Pembatasan kendaraan angkutan barang di tol hingga 4 Januari
Pembatasan Kendaraan Angkutan Barang di Tol Berlaku Sampai 4 Januari 2026
Jakarta – Dalam upaya memaksimalkan kelancaran lalu lintas dan keselamatan warga selama libur tahun baru, Menteri Perhubungan (Menhub) Dudy Purwagandhi resmi mengumumkan pembatasan larangan penuh terhadap kendaraan angkutan barang di ruas jalan tol. Kebijakan ini akan berlaku hingga 4 Januari 2026.
Pembatasan ini merupakan langkah strategis dalam mengantisipasi lonjakan volume kendaraan di jalan tol, terutama menjelang dan selama libur tahun baru. Kendaraan angkutan barang, yang biasanya menjadi kontributor utama kepadatan arus lalu lintas, diharuskan menghentikan aktivitasnya di ruas tol selama periode tersebut.
“Kami mengambil langkah proaktif ini untuk memastikan keselamatan dan kenyamanan seluruh pengguna jalan selama libur tahun baru,” ujar Menhub Dudy Purwagandhi saat konferensi pers di Jakarta, (tanggal konfrensi pers). “Pembatasan ini bertujuan untuk meminimalisir risiko kecelakaan dan memperlancar arus kendaraan pribadi.”
Menhub Dudy memastikan bahwa pembatasan ini diberlakukan secara nasional untuk semua ruas jalan tol di Indonesia. Pengecualian hanya diberikan untuk kendaraan angkutan barang yang membawa logistik esensial seperti bahan bakar, pangan, dan obat-obatan.

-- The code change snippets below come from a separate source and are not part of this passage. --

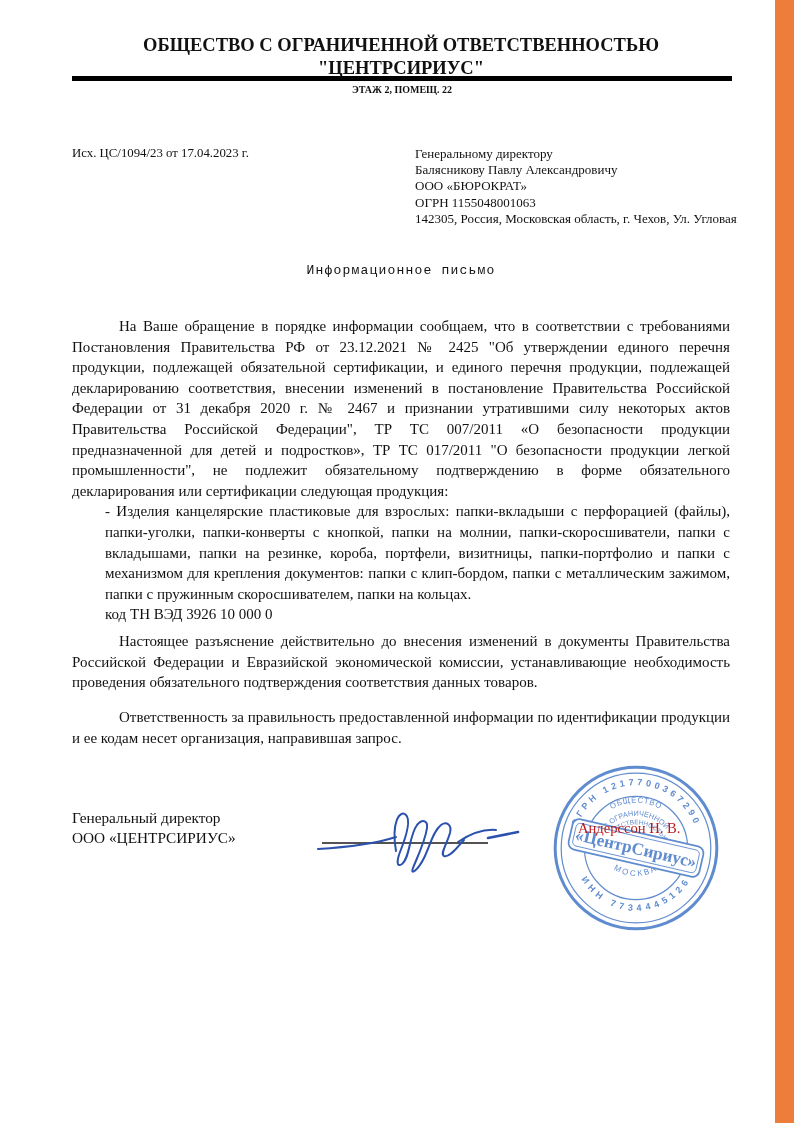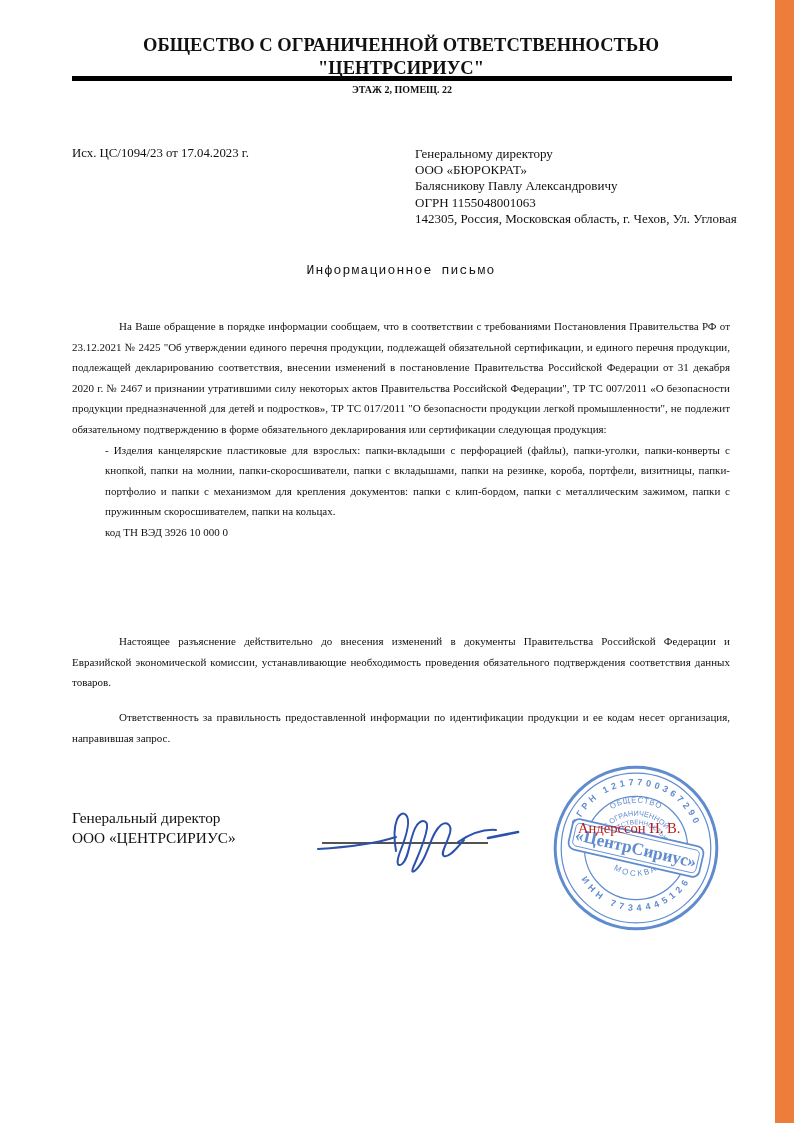--- a/index.html
+++ b/index.html
@@ -57,8 +57,8 @@
 
   <div class="recipient">
     <div>Генеральному директору</div>
+    <div>Балясникову Павлу Александровичу</div>
     <div>ООО «БЮРОКРАТ»</div>
-    <div>Балясникову Павлу Александровичу</div>
     <div>ОГРН 1155048001063</div>
     <div>142305, Россия, Московская область, г. Чехов, Ул. Угловая</div>
   </div>

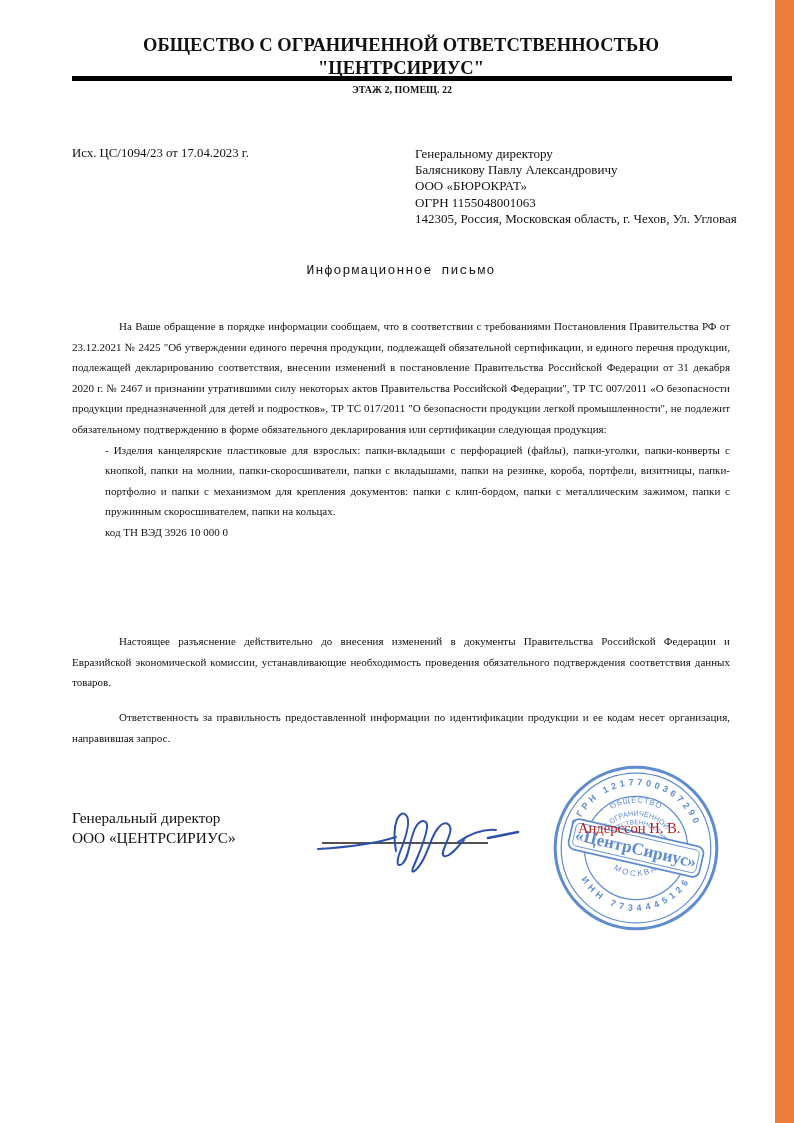--- a/index.html
+++ b/index.html
@@ -20,7 +20,7 @@
   .recipient div{white-space:nowrap;}
   .doc-title{position:absolute;top:263px;left:72px;width:658px;text-align:center;
     font-size:13px;letter-spacing:1.2px;font-family:Liberation Mono, monospace;}
-  .body-col{position:absolute;left:72px;width:658px;font-size:11px;line-height:20.6px;
+  .body-col{position:absolute;left:72px;width:658px;font-size:15px;line-height:20.6px;
     text-align:justify;}
   #block1{top:316px;}
   #para2{top:631px;}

Untuk kendaraan golongan benalu seperti sepeda motor dan mobil pribadi, juga akan diterapkan pengaturan khusus. Pembatasan kecepatan dan jalur khusus diperkirakan akan diterapkan untuk mengatur arus kendaraan secara lebih efektif. Komisi lalu lintas dan kepolisian juga akan meningkatkan pengawasan di ruas jalan tol untuk menegakkan aturan dan mencegah pelanggaran.
Pelaksanaan pembatasan ini diharapkan dapat memberikan dampak positif pada kelancaran dan keamanan lalu lintas selama libur tahun baru. Masyarakat diharapkan dapat memahami dan mematuhi kebijakan ini demi keselamatan bersama.
Dedy menambahkan bahwa Kementerian Perhubungan akan terus memantau situasi dan kondisi lalu lintas selama periode pembatasan. “Kami siap mengambil langkah-langkah tambahan jika diperlukan untuk memastikan kesuksesan program ini,” tambah Menhub Dudy.
Selama periode pembatasan ini, masyarakat disarankan untuk menggunakan transportasi publik atau alternatif jalur alternatif untuk menghindari kemacetan di ruas jalan tol. Informasi terkini mengenai situasi lalu lintas dapat diperoleh melalui media sosial Kementerian Perhubungan, aplikasi navigasi, atau menghubungi kontak darurat terkait.